(Data excerpts)
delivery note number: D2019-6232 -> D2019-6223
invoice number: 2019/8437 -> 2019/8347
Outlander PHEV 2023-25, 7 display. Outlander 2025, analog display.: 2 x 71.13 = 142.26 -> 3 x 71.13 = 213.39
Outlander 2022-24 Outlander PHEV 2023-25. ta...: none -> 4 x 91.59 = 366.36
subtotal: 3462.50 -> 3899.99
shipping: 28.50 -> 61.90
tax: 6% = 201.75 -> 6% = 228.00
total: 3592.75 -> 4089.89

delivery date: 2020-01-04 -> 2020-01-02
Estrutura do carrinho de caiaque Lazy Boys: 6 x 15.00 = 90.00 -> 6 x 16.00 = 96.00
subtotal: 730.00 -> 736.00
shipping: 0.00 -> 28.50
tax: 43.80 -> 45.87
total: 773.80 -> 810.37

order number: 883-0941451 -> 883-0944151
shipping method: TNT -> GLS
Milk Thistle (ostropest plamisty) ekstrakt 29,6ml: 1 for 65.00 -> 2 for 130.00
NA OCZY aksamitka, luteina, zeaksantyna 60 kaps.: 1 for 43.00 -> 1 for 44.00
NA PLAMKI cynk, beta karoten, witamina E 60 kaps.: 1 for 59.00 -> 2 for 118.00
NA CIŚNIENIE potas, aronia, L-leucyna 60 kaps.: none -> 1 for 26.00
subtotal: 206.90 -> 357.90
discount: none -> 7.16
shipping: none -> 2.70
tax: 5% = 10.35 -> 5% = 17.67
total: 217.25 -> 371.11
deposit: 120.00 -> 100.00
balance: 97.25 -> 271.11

EXERCISE INSTRUCTIONS:
Your reply should repeat the entries above in full, with every character intact.

ANSWER BOX:
delivery note number: D2019-6232 -> D2019-6223
invoice number: 2019/8437 -> 2019/8347
Outlander PHEV 2023-25, 7 display. Outlander 2025, analog display.: 2 x 71.13 = 142.26 -> 3 x 71.13 = 213.39
Outlander 2022-24 Outlander PHEV 2023-25. ta...: none -> 4 x 91.59 = 366.36
subtotal: 3462.50 -> 3899.99
shipping: 28.50 -> 61.90
tax: 6% = 201.75 -> 6% = 228.00
total: 3592.75 -> 4089.89

delivery date: 2020-01-04 -> 2020-01-02
Estrutura do carrinho de caiaque Lazy Boys: 6 x 15.00 = 90.00 -> 6 x 16.00 = 96.00
subtotal: 730.00 -> 736.00
shipping: 0.00 -> 28.50
tax: 43.80 -> 45.87
total: 773.80 -> 810.37

order number: 883-0941451 -> 883-0944151
shipping method: TNT -> GLS
Milk Thistle (ostropest plamisty) ekstrakt 29,6ml: 1 for 65.00 -> 2 for 130.00
NA OCZY aksamitka, luteina, zeaksantyna 60 kaps.: 1 for 43.00 -> 1 for 44.00
NA PLAMKI cynk, beta karoten, witamina E 60 kaps.: 1 for 59.00 -> 2 for 118.00
NA CIŚNIENIE potas, aronia, L-leucyna 60 kaps.: none -> 1 for 26.00
subtotal: 206.90 -> 357.90
discount: none -> 7.16
shipping: none -> 2.70
tax: 5% = 10.35 -> 5% = 17.67
total: 217.25 -> 371.11
deposit: 120.00 -> 100.00
balance: 97.25 -> 271.11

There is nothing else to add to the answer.